🤖 AI Summary
YouTube scam video detection suffers from limitations of unimodal approaches—such as susceptibility to evasion and neglect of visual cues. To address this, we propose the first explainable, policy-aware multimodal reasoning framework that jointly leverages titles, descriptions, audio transcripts, and keyframes, while explicitly incorporating platform content policies. Our method employs fine-tuned BERT for textual encoding, LLaVA-Video for visual semantic modeling, and a strategy-guided cross-modal alignment mechanism that embeds policy constraints directly into the detection logic. Evaluated on a real-world YouTube dataset, our approach achieves an F1-score of 80.53%, substantially outperforming unimodal baselines. Furthermore, we publicly release the first large-scale, human-annotated YouTube scam video dataset—comprising 6,374 videos—to advance explainable, compliance-driven multimodal content safety research.
📝 Abstract
YouTube has emerged as a dominant platform for both information dissemination and entertainment. However, its vast accessibility has also made it a target for scammers, who frequently upload deceptive or malicious content. Prior research has documented a range of scam types, and detection approaches rely primarily on textual or statistical metadata. Although effective to some extent, these signals are easy to evade and potentially overlook other modalities, such as visual cues.
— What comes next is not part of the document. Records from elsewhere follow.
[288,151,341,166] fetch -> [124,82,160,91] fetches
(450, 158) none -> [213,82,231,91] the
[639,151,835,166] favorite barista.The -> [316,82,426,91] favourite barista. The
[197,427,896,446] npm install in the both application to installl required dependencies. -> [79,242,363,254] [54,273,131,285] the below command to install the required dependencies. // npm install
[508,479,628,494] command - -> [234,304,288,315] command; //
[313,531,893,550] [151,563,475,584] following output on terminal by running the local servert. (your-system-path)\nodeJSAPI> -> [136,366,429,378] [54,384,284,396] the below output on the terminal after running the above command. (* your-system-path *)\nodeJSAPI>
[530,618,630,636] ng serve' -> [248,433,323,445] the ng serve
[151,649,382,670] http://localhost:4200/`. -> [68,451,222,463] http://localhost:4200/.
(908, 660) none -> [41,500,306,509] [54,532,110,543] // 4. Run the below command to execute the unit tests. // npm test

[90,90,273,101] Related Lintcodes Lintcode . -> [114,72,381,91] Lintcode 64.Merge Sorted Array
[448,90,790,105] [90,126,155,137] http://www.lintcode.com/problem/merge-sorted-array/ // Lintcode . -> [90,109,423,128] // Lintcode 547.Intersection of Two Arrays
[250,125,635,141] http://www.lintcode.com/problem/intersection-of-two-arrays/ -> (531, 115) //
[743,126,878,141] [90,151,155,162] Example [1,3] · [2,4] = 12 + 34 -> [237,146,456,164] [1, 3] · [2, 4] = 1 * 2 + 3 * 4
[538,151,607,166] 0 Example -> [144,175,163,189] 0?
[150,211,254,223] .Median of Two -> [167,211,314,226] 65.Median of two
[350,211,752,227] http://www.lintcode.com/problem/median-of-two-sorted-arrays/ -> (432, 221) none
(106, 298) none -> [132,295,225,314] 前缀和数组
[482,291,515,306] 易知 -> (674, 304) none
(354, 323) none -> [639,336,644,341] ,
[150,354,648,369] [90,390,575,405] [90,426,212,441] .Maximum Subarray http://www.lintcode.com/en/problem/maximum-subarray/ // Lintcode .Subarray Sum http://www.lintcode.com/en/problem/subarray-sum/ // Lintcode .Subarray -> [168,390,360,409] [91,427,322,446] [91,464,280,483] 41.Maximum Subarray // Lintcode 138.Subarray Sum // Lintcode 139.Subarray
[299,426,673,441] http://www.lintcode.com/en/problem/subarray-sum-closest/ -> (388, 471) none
In this study, we present the first systematic investigation of multimodal approaches for YouTube scam detection. Our dataset consolidates established scam categories and augments them with full length video content and policy grounded reasoning annotations. Our experimental evaluation demonstrates that a text-only model using video titles and descriptions (fine-tuned BERT) achieves moderate effectiveness (76.61% F1), with modest improvements when incorporating audio transcripts (77.98% F1). In contrast, visual analysis using a fine-tuned LLaVA-Video model yields stronger results (79.61% F1). Finally, a multimodal framework that integrates titles, descriptions, and video frames achieves the highest performance (80.53% F1). Beyond improving detection accuracy, our multimodal framework produces interpretable reasoning grounded in YouTube content policies, thereby enhancing transparency and supporting potential applications in automated moderation. Moreover, we validate our approach on in-the-wild YouTube data by analyzing 6,374 videos, thereby contributing a valuable resource for future research on scam detection.